(Problem to solve):
All entries below are to be returned in full, exactly as they stand.

(Record excerpts):
-*-*-
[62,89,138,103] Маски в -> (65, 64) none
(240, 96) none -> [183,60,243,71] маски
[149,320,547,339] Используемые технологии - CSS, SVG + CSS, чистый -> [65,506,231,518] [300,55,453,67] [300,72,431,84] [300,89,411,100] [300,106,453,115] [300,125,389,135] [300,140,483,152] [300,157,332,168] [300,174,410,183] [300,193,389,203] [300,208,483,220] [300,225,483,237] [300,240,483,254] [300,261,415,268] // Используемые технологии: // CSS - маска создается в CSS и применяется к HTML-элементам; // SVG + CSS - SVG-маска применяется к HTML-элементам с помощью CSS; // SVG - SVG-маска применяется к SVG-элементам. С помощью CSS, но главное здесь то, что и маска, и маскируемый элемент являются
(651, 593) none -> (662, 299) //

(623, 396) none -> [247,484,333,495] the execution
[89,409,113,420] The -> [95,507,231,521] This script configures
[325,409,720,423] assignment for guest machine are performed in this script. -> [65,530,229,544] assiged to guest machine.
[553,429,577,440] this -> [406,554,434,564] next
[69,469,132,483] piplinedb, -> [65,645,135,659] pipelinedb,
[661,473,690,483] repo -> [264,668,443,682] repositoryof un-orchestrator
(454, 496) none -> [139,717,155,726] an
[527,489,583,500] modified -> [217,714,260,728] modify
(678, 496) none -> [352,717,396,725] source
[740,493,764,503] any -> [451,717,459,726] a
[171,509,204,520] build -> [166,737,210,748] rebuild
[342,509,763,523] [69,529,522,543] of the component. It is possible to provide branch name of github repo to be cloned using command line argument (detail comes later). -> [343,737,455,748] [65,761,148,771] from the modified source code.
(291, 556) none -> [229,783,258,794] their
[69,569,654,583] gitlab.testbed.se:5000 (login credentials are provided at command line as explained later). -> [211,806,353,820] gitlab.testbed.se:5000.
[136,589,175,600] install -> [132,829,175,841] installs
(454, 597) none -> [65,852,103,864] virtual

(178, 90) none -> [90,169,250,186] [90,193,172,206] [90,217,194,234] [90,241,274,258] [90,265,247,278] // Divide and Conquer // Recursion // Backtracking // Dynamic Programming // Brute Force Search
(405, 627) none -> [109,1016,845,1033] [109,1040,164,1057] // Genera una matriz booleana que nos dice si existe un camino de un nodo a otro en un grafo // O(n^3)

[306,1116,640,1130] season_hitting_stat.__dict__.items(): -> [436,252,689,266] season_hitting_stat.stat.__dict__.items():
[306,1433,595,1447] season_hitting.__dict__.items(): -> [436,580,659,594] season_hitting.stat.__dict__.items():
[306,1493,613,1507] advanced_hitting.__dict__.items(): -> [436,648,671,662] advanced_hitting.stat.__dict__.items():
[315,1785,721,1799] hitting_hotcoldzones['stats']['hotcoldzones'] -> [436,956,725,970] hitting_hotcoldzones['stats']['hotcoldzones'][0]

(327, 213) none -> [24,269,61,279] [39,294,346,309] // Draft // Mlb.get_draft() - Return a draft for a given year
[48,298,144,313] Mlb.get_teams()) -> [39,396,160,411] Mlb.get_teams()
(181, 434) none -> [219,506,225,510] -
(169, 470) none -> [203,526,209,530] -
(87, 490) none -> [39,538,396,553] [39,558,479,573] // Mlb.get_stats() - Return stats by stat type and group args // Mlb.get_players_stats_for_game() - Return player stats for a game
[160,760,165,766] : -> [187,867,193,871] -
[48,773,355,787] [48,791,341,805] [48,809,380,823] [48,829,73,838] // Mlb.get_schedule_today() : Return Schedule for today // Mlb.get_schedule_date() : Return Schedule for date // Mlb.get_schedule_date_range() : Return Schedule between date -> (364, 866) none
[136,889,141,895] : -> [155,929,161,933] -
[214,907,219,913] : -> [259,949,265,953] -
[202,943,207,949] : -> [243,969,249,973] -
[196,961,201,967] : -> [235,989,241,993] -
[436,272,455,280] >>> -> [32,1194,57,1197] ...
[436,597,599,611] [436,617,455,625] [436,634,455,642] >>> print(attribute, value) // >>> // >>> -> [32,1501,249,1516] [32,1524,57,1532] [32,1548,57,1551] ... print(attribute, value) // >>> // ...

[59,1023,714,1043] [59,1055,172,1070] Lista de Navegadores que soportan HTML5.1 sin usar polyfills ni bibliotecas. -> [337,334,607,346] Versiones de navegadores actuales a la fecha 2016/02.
-*-*-
(Result):
[62,89,138,103] Маски в -> (65, 64) none
(240, 96) none -> [183,60,243,71] маски
[149,320,547,339] Используемые технологии - CSS, SVG + CSS, чистый -> [65,506,231,518] [300,55,453,67] [300,72,431,84] [300,89,411,100] [300,106,453,115] [300,125,389,135] [300,140,483,152] [300,157,332,168] [300,174,410,183] [300,193,389,203] [300,208,483,220] [300,225,483,237] [300,240,483,254] [300,261,415,268] // Используемые технологии: // CSS - маска создается в CSS и применяется к HTML-элементам; // SVG + CSS - SVG-маска применяется к HTML-элементам с помощью CSS; // SVG - SVG-маска применяется к SVG-элементам. С помощью CSS, но главное здесь то, что и маска, и маскируемый элемент являются
(651, 593) none -> (662, 299) //

(623, 396) none -> [247,484,333,495] the execution
[89,409,113,420] The -> [95,507,231,521] This script configures
[325,409,720,423] assignment for guest machine are performed in this script. -> [65,530,229,544] assiged to guest machine.
[553,429,577,440] this -> [406,554,434,564] next
[69,469,132,483] piplinedb, -> [65,645,135,659] pipelinedb,
[661,473,690,483] repo -> [264,668,443,682] repositoryof un-orchestrator
(454, 496) none -> [139,717,155,726] an
[527,489,583,500] modified -> [217,714,260,728] modify
(678, 496) none -> [352,717,396,725] source
[740,493,764,503] any -> [451,717,459,726] a
[171,509,204,520] build -> [166,737,210,748] rebuild
[342,509,763,523] [69,529,522,543] of the component. It is possible to provide branch name of github repo to be cloned using command line argument (detail comes later). -> [343,737,455,748] [65,761,148,771] from the modified source code.
(291, 556) none -> [229,783,258,794] their
[69,569,654,583] gitlab.testbed.se:5000 (login credentials are provided at command line as explained later). -> [211,806,353,820] gitlab.testbed.se:5000.
[136,589,175,600] install -> [132,829,175,841] installs
(454, 597) none -> [65,852,103,864] virtual

(178, 90) none -> [90,169,250,186] [90,193,172,206] [90,217,194,234] [90,241,274,258] [90,265,247,278] // Divide and Conquer // Recursion // Backtracking // Dynamic Programming // Brute Force Search
(405, 627) none -> [109,1016,845,1033] [109,1040,164,1057] // Genera una matriz booleana que nos dice si existe un camino de un nodo a otro en un grafo // O(n^3)

[306,1116,640,1130] season_hitting_stat.__dict__.items(): -> [436,252,689,266] season_hitting_stat.stat.__dict__.items():
[306,1433,595,1447] season_hitting.__dict__.items(): -> [436,580,659,594] season_hitting.stat.__dict__.items():
[306,1493,613,1507] advanced_hitting.__dict__.items(): -> [436,648,671,662] advanced_hitting.stat.__dict__.items():
[315,1785,721,1799] hitting_hotcoldzones['stats']['hotcoldzones'] -> [436,956,725,970] hitting_hotcoldzones['stats']['hotcoldzones'][0]

(327, 213) none -> [24,269,61,279] [39,294,346,309] // Draft // Mlb.get_draft() - Return a draft for a given year
[48,298,144,313] Mlb.get_teams()) -> [39,396,160,411] Mlb.get_teams()
(181, 434) none -> [219,506,225,510] -
(169, 470) none -> [203,526,209,530] -
(87, 490) none -> [39,538,396,553] [39,558,479,573] // Mlb.get_stats() - Return stats by stat type and group args // Mlb.get_players_stats_for_game() - Return player stats for a game
[160,760,165,766] : -> [187,867,193,871] -
[48,773,355,787] [48,791,341,805] [48,809,380,823] [48,829,73,838] // Mlb.get_schedule_today() : Return Schedule for today // Mlb.get_schedule_date() : Return Schedule for date // Mlb.get_schedule_date_range() : Return Schedule between date -> (364, 866) none
[136,889,141,895] : -> [155,929,161,933] -
[214,907,219,913] : -> [259,949,265,953] -
[202,943,207,949] : -> [243,969,249,973] -
[196,961,201,967] : -> [235,989,241,993] -
[436,272,455,280] >>> -> [32,1194,57,1197] ...
[436,597,599,611] [436,617,455,625] [436,634,455,642] >>> print(attribute, value) // >>> // >>> -> [32,1501,249,1516] [32,1524,57,1532] [32,1548,57,1551] ... print(attribute, value) // >>> // ...

[59,1023,714,1043] [59,1055,172,1070] Lista de Navegadores que soportan HTML5.1 sin usar polyfills ni bibliotecas. -> [337,334,607,346] Versiones de navegadores actuales a la fecha 2016/02.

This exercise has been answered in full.